La science n’est libératrice que lorsqu’elle est enseignée comme science, c’est-à-dire comme expérimentale et démonstratrice. Présentée par ses résultats, même garantis par les savants, elle n’est plus qu’une nouvelle idéologie, une nouvelle autorité.
Or, pour revenir aux contemporains, qui, dans le grand public et même chez les enseignants, comprend quelque chose aux imageries du cerveau ? Pire, qui, à part les philosophes, est capable de résister à l’idée que les idées ne sont qu’affaire de neurotransmetteurs, d’axones, de dendrites et d’activité de zones cérébrales ? L’homme est-il à ce point neuronal (pour reprendre un titre célèbre) ? Épistémologiquement, les sciences neuronales ou cognitives sont victimes d’une illusion néo-scientiste (la pensée n’est qu’une forme de la matière) et, à ce titre, diffusent une nouvelle idéologie. On peut s’en apercevoir en examinant le rapport que ces sciences entretiennent avec Descartes et on ne parle pas seulement de Damiaso.

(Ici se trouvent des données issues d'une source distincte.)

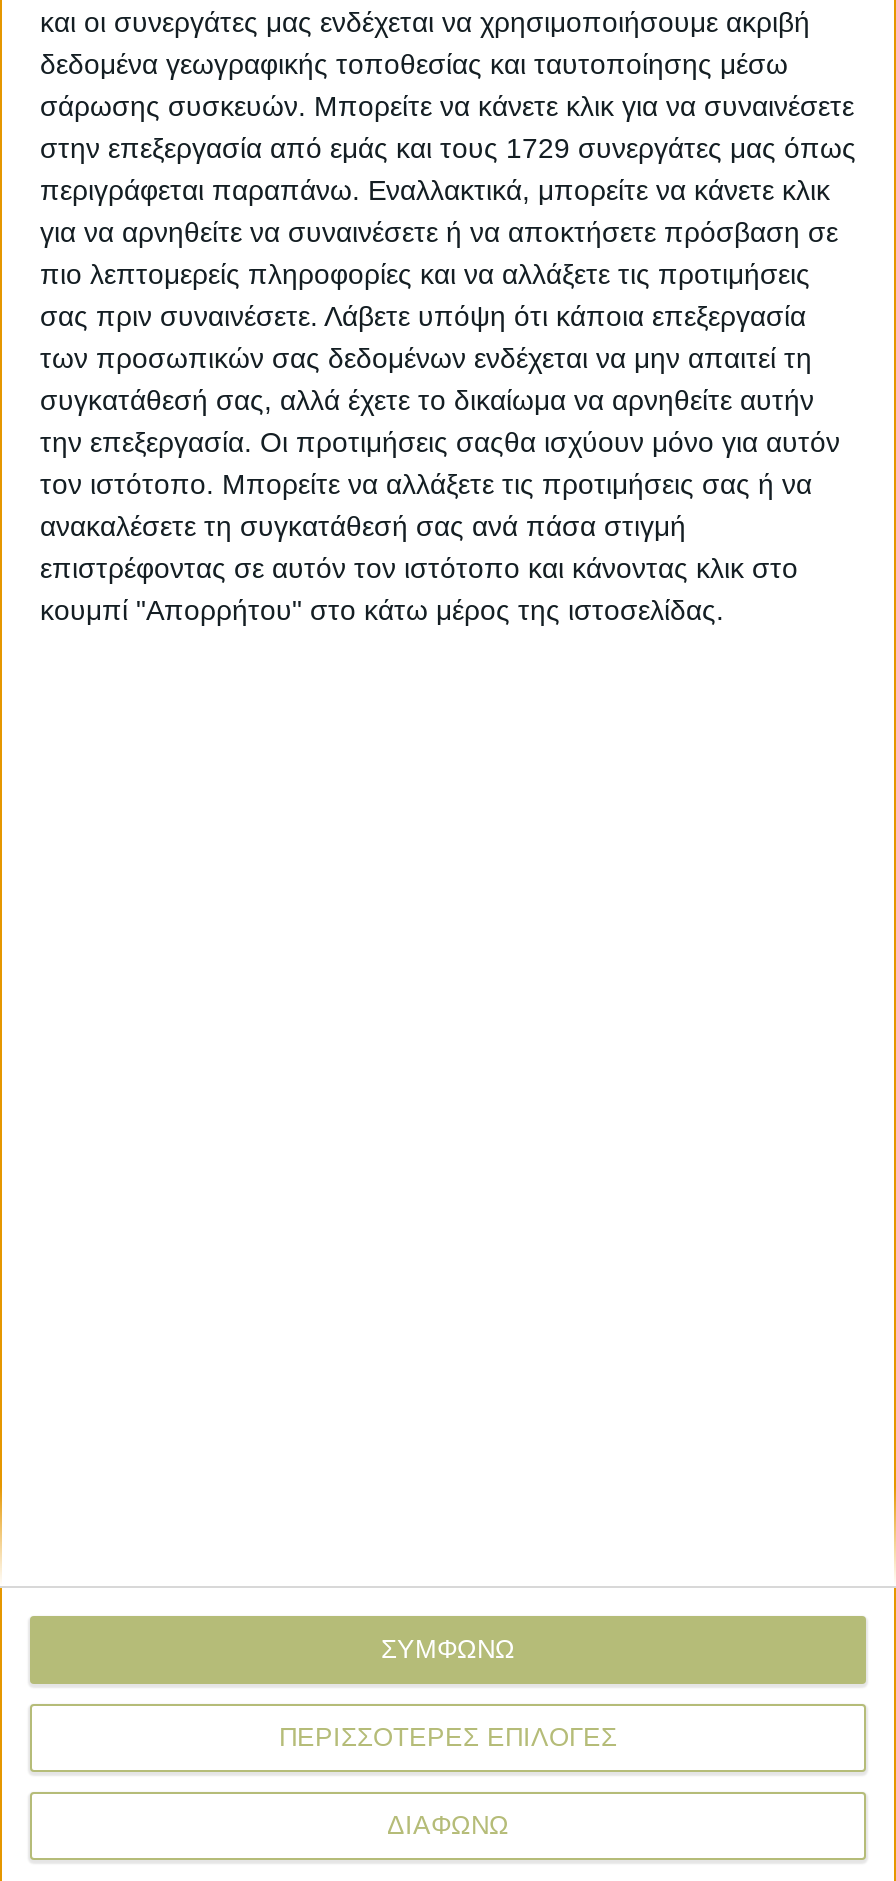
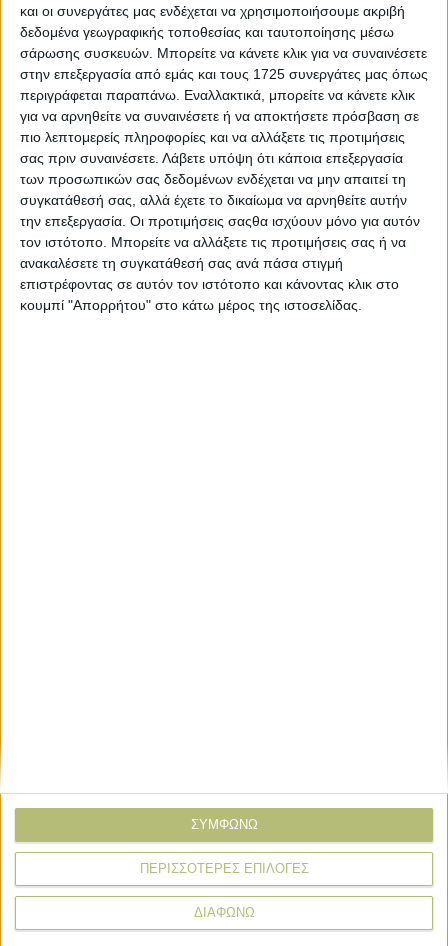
- στην επεξεργασία από εμάς και τους 1729 συνεργάτες μας όπως
+ στην επεξεργασία από εμάς και τους 1725 συνεργάτες μας όπως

On peut aussi former les instituteurs
Stanislas Dehaene, lui-même, prend le temps de poser les questions… tout en expulsant brusquement et a priori, sans y entrer et sans même l’évoquer, la problématique du dualisme (esprit distinct du corps) qui est pourtant, chez Descartes, très claire et qu’on ne peut pas confondre avec ce qu’en disent les religions. Ambivalence. Descartes a raison, mais il a tort d’avoir raison puisqu’il a raison pour de mauvaises raisons. Certes, une mésinterprétation de Descartes n’est pas une raison de rejeter une science, mais c’est une occasion de remarquer que le discours scientifique va souvent plus loin que ce que la science autorise. Outrepasser la science est la méthode des mauvaises métaphysiques (scientistes) et celle des dominations idéologiques.

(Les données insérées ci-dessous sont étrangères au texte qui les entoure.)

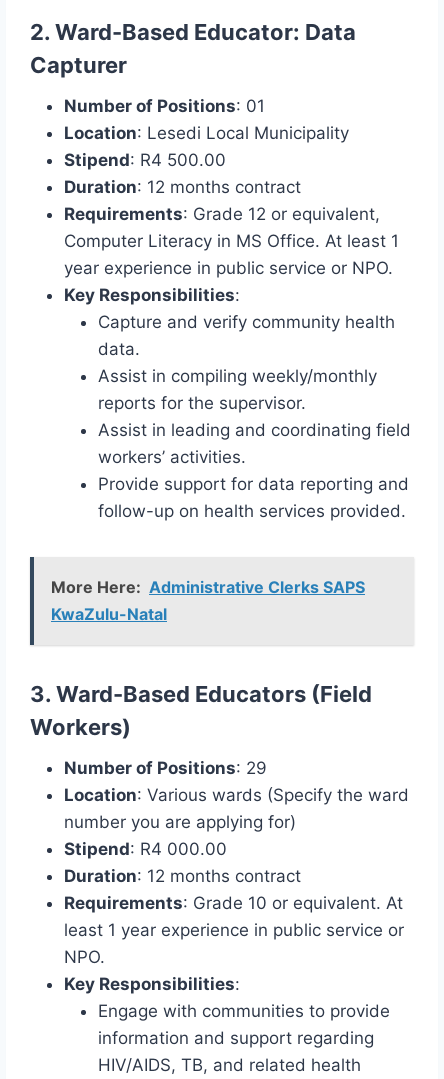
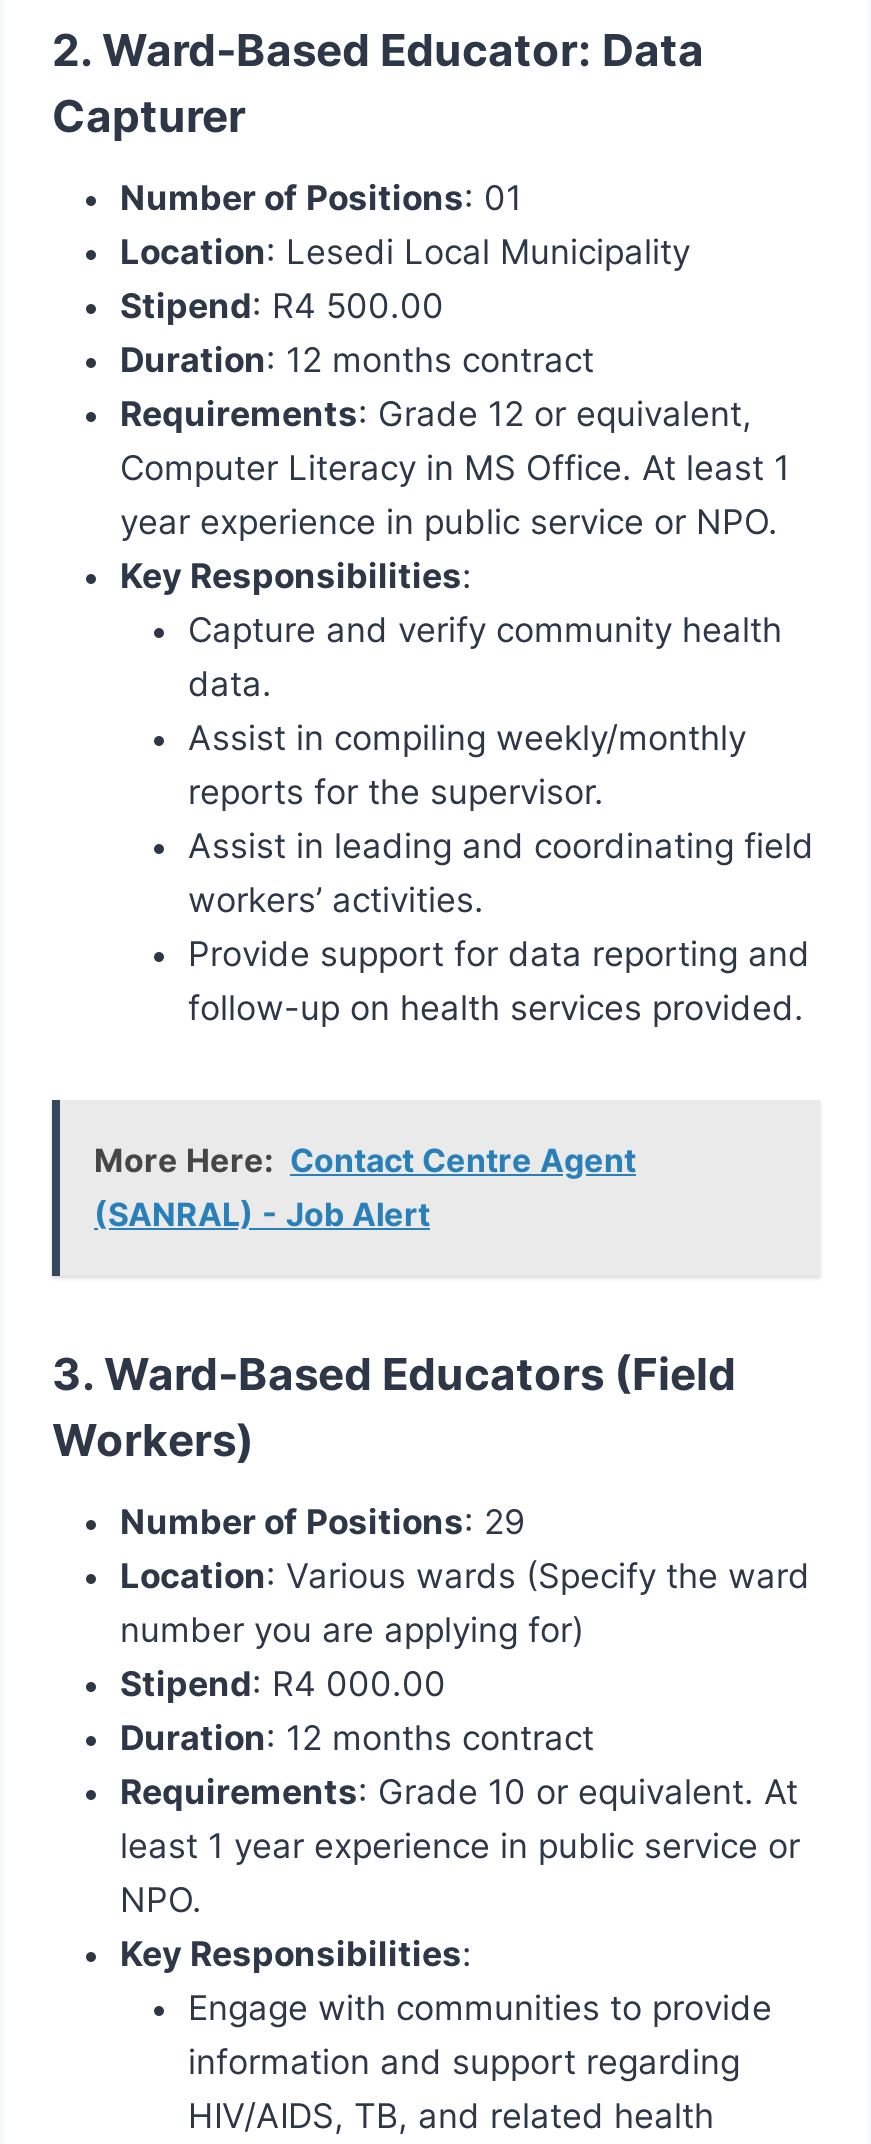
- More Here: Administrative Clerks SAPS
- KwaZulu-Natal
+ More Here: Contact Centre Agent
+ (SANRAL) - Job Alert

On va tout de même souhaiter bonne chance à l’entreprise Blanquer-Dehaene. Car pour rétablir les méthodes connues depuis toujours comme étant celles qui produisent les meilleurs effets, il faut bien l’autorité de la science. Rétablir la méthode de lecture syllabique, rétablir l’alternance des phases d’apprentissage et des phases de récapitulation (tiens, revoilà Piaget…), retrouver l’importance du langage, etc. Voilà ce que nous promettent les neurosciences cognitives. C’est bien venu.
On peut cependant regretter qu’on ne passe pas plutôt par une véritable formation des instituteurs. Ce qui dispenserait d’opposer aux idéologies en cours une sorte de contre-idéologie en devenir, car elle sera elle-même renversée par l’idéologie suivante. Il faut, pour les maîtres, une formation philosophique, socratique et cartésienne. Rien d’autre. Relisez Alain.